**EXERCISE:**
Beginning with the line that contains "(597, 608) none", retype the entries below exactly, ending with the line that contains "(114, 498) none -> [126,579,151,586] near". Leave out any pictures.

+++ SUPPLIED MATERIAL

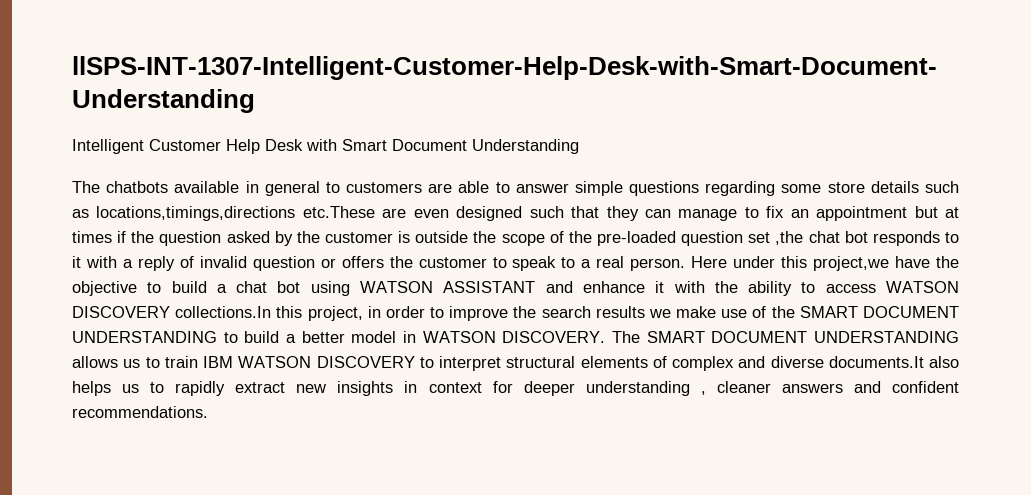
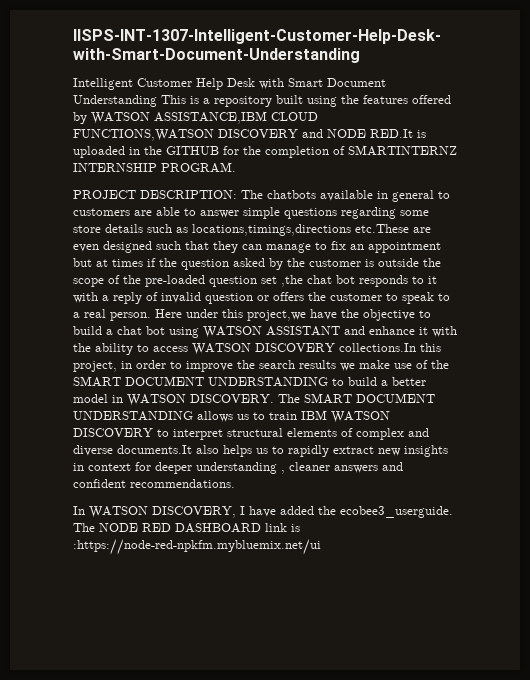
(579, 146) // -> [161,95,451,107] [73,111,318,124] [73,129,426,141] [73,145,457,158] [73,162,236,173] [73,190,237,199] This is a repository built using the features offered by WATSON ASSISTANCE,IBM CLOUD FUNCTIONS,WATSON DISCOVERY and NODE RED.It is uploaded in the GITHUB for the completion of SMARTINTERNZ INTERNSHIP PROGRAM. // PROJECT DESCRIPTION:
(208, 412) none -> [73,506,453,518] [73,523,300,533] [73,539,321,555] // In WATSON DISCOVERY, I have added the ecobee3_userguide. The NODE RED DASHBOARD link is :https://node-red-npkfm.mybluemix.net/ui

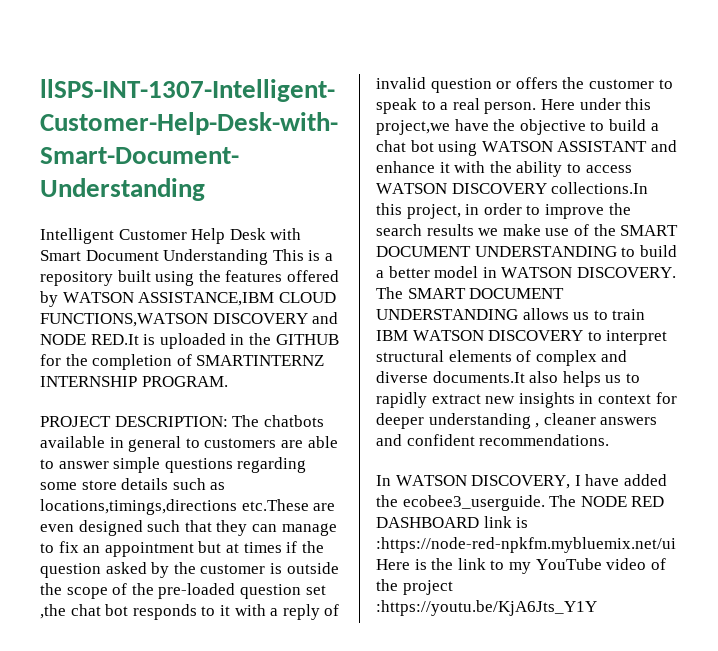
(321, 547) none -> [376,558,666,574] [376,579,453,595] [376,600,597,616] Here is the link to my YouTube video of the project :https://youtu.be/KjA6Jts_Y1Y

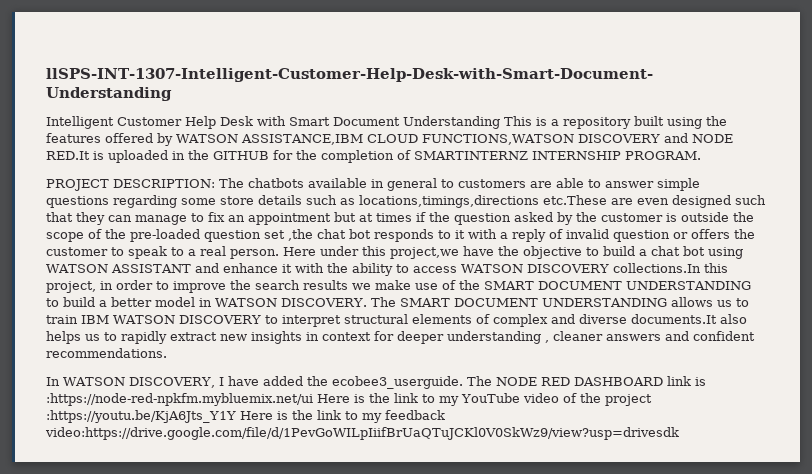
(597, 608) none -> [240,410,445,423] [45,427,679,440] Here is the link to my feedback video:https://drive.google.com/file/d/1PevGoWILpIiifBrUaQTuJCKl0V0SkWz9/view?usp=drivesdk

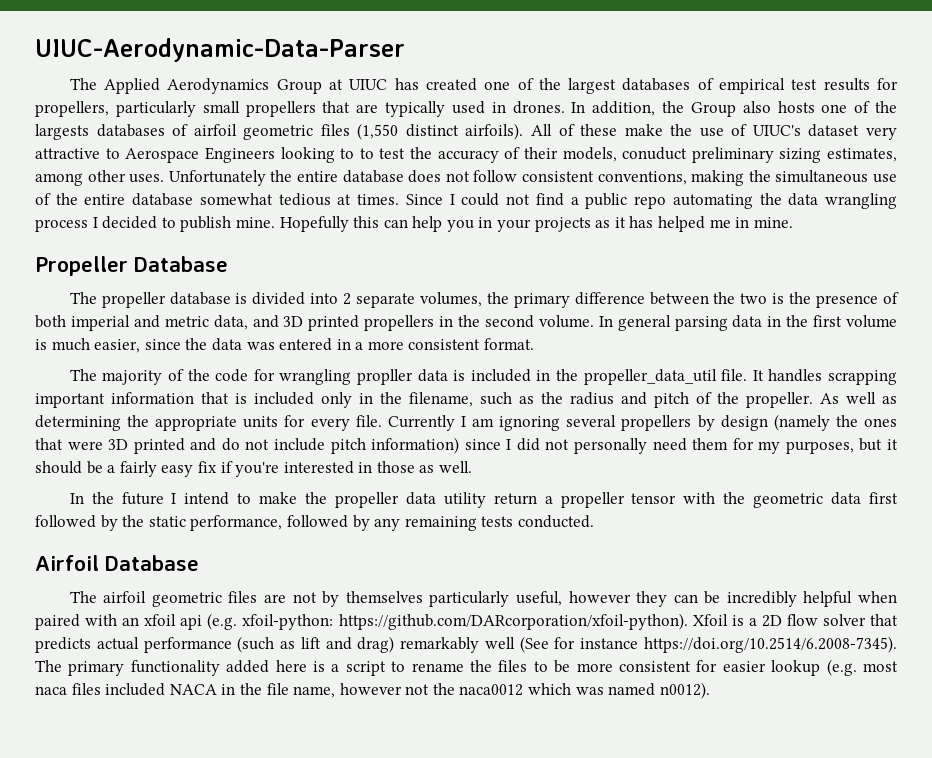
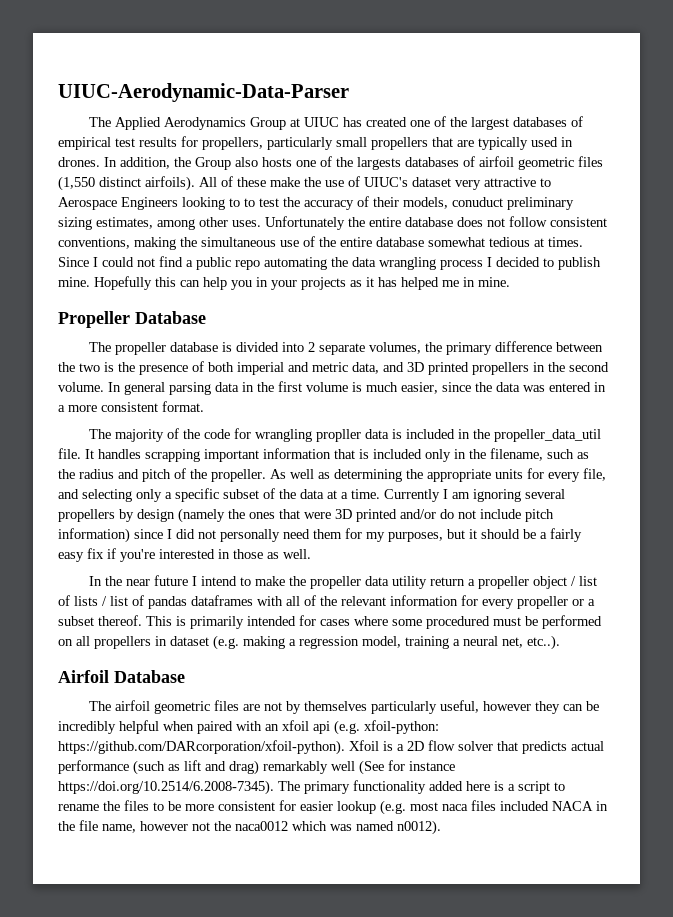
[355,415,382,427] file. -> [583,468,606,481] [58,488,380,502] file, and selecting only a specific subset of the data at a time.
[190,438,217,451] and -> [400,509,436,519] and/or
(114, 498) none -> [126,579,151,586] near
[631,492,899,508] [35,515,594,531] tensor with the geometric data first followed by the static performance, followed by any remaining tests conducted. -> [533,576,598,589] [58,595,595,609] [58,615,602,629] [58,635,560,650] object / list of lists / list of pandas dataframes with all of the relevant information for every propeller or a subset thereof. This is primarily intended for cases where some procedured must be performed on all propellers in dataset (e.g. making a regression model, training a neural net, etc..).

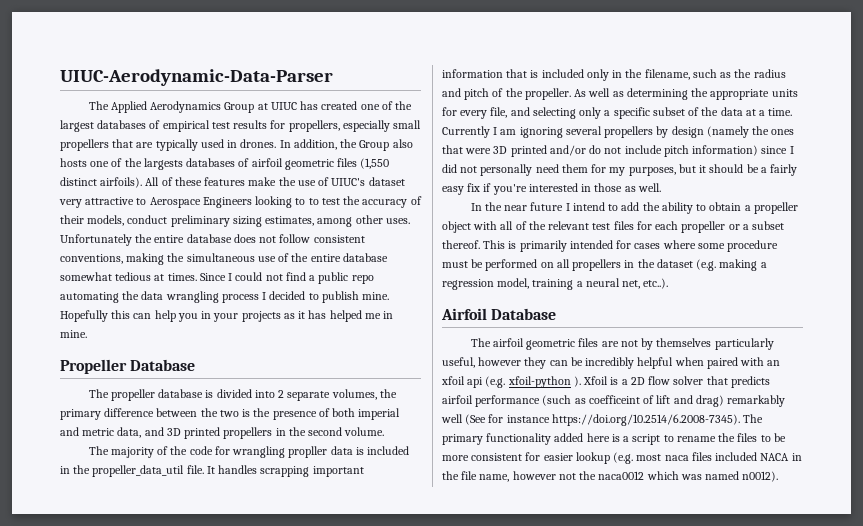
[267,137,333,150] particularly -> [342,120,390,132] especially
(266, 182) none -> [204,177,246,186] features
[452,197,503,207] conuduct -> [127,215,168,224] conduct
[108,381,606,395] [58,401,204,412] In general parsing data in the first volume is much easier, since the data was entered in a more consistent format. -> (385, 431) none
[255,576,598,589] [58,595,253,609] make the propeller data utility return a propeller object / list of lists / list of pandas dataframes -> [621,202,798,214] [442,221,471,233] add the ability to obtain a propeller object
[390,595,514,609] information for every -> [592,221,679,230] test files for each
[426,616,490,629] procedured -> [727,240,779,252] procedure
(167, 641) none -> [637,259,655,268] the
[364,720,439,734] [58,740,345,755] xfoil-python: https://github.com/DARcorporation/xfoil-python). -> [507,376,581,388] xfoil-python ).
[571,741,604,751] actual -> [442,395,473,404] airfoil
(180, 767) none -> [588,395,655,404] coefficeint of

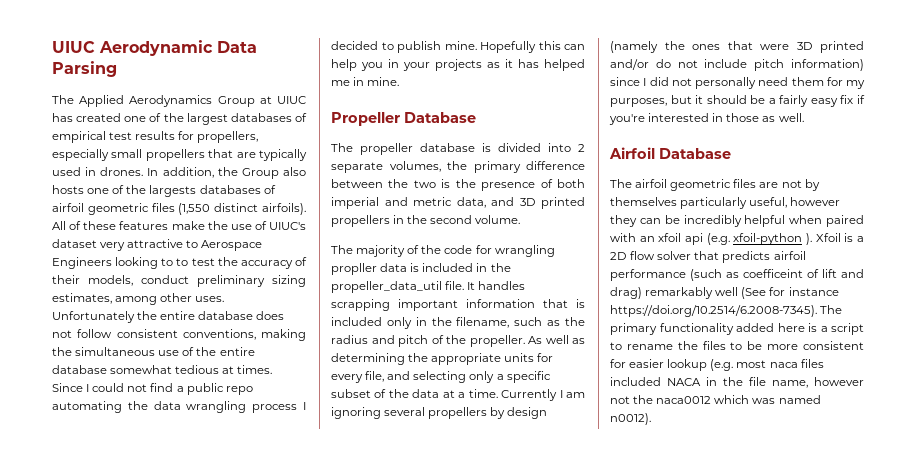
[60,69,333,86] UIUC-Aerodynamic-Data-Parser -> [52,40,257,56] [52,61,117,77] UIUC Aerodynamic Data Parsing
[470,202,798,214] [442,221,785,233] [442,240,779,252] [442,259,767,271] [442,278,669,290] // In the near future I intend to add the ability to obtain a propeller object with all of the relevant test files for each propeller or a subset thereof. This is primarily intended for cases where some procedure must be performed on all propellers in the dataset (e.g. making a regression model, training a neural net, etc..). -> (804, 117) none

++++++

**RESPONSE BOX:**
(597, 608) none -> [240,410,445,423] [45,427,679,440] Here is the link to my feedback video:https://drive.google.com/file/d/1PevGoWILpIiifBrUaQTuJCKl0V0SkWz9/view?usp=drivesdk

[355,415,382,427] file. -> [583,468,606,481] [58,488,380,502] file, and selecting only a specific subset of the data at a time.
[190,438,217,451] and -> [400,509,436,519] and/or
(114, 498) none -> [126,579,151,586] near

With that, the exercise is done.